### DIRECTIONS FOR THIS TASK
In the entries below, find the line containing "Sirena Rib Tank: 24 -> 23" and the line containing "Dear John Eleanor". Copy those two lines and everything between them exactly, and only that.

### DATA LISTING
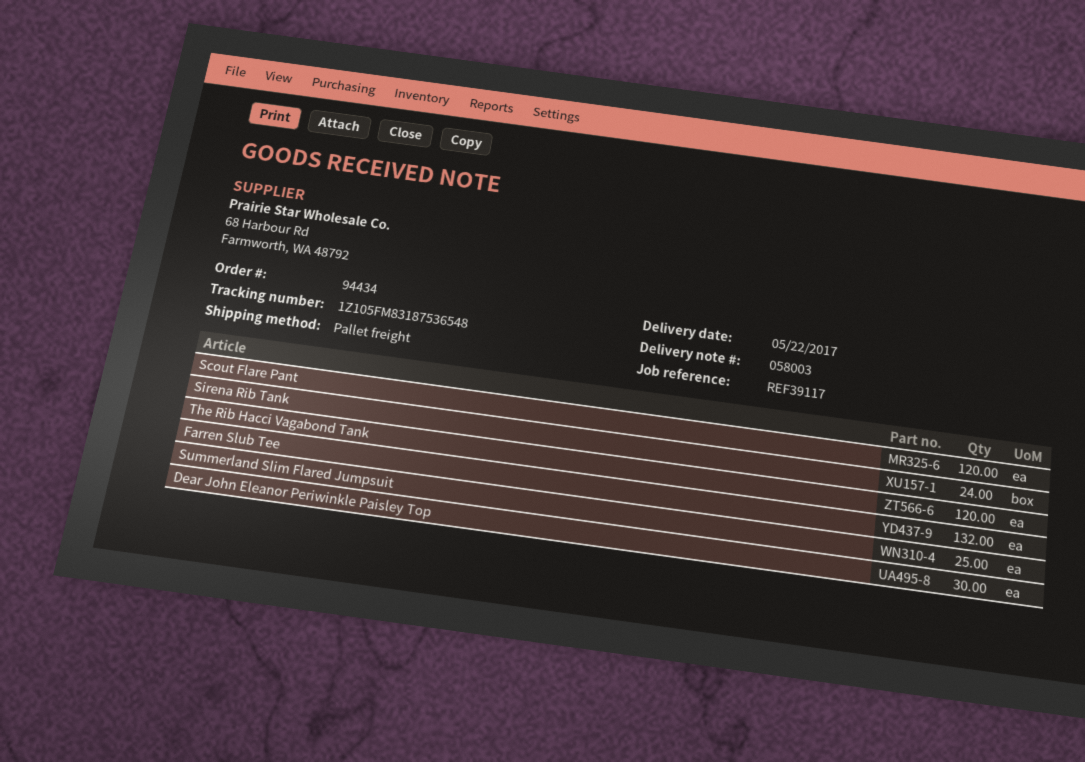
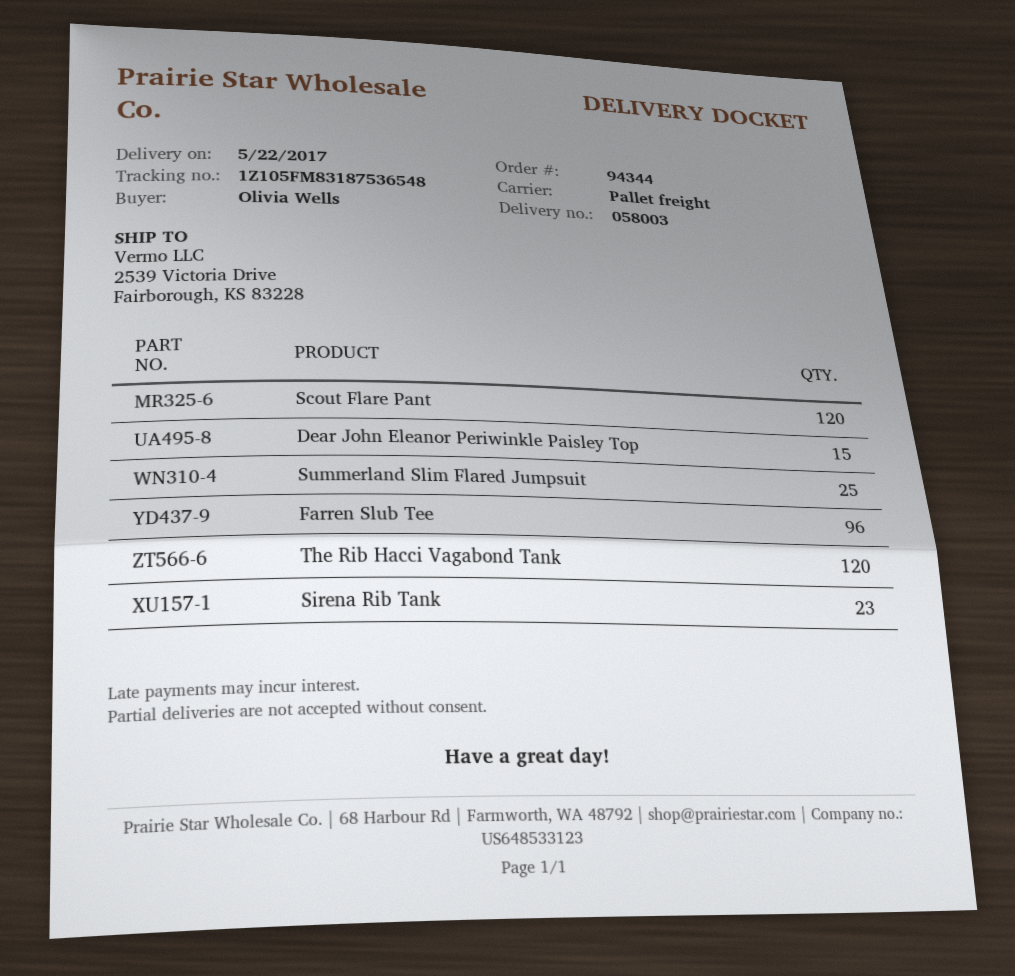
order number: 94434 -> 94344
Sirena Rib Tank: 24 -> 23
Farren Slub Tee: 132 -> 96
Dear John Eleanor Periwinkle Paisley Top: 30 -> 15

...

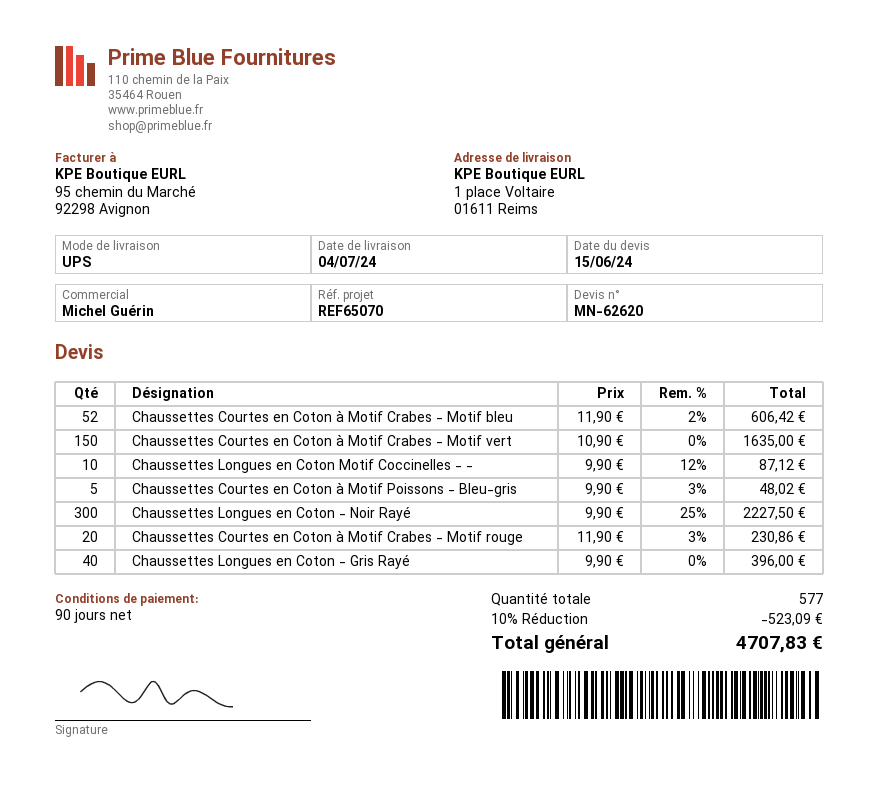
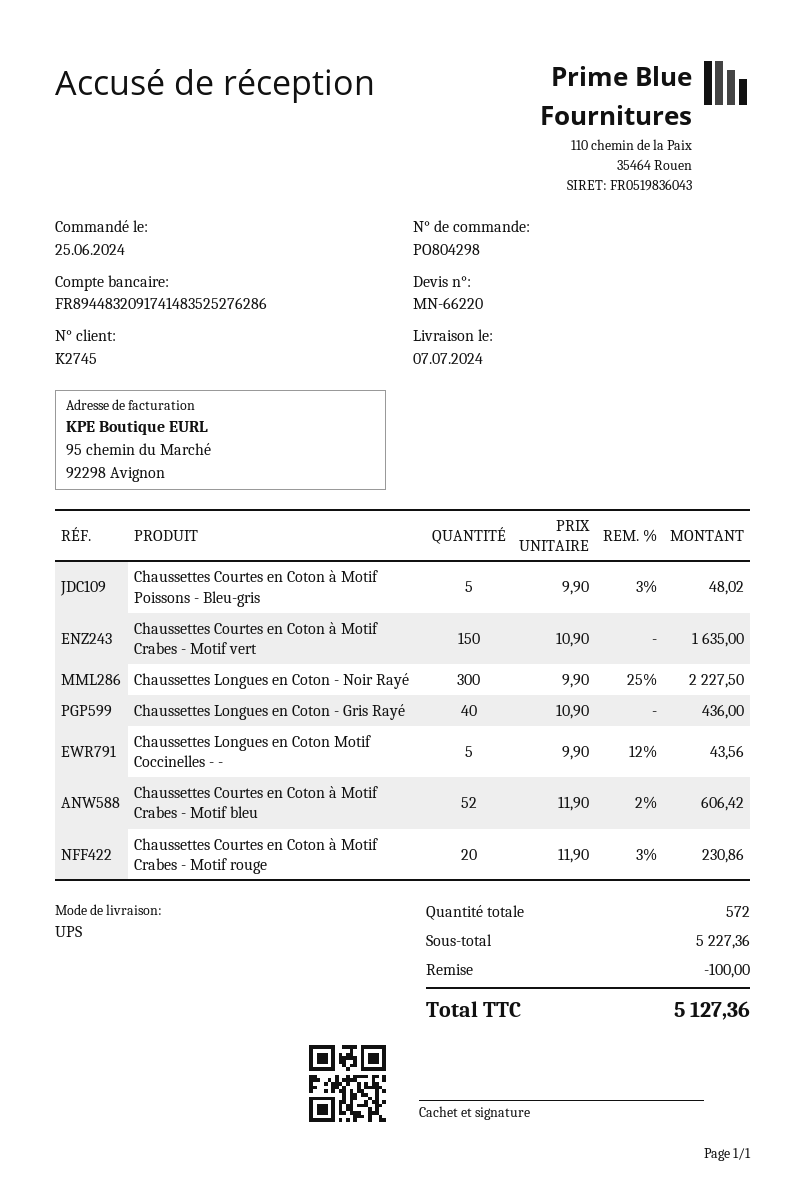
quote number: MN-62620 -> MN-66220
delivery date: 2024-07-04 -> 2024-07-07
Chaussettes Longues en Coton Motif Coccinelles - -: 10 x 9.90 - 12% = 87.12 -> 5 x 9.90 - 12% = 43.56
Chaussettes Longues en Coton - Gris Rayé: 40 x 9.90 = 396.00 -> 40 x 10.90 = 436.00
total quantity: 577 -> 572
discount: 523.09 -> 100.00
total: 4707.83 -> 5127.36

### RESPONSE AREA
Sirena Rib Tank: 24 -> 23
Farren Slub Tee: 132 -> 96
Dear John Eleanor Periwinkle Paisley Top: 30 -> 15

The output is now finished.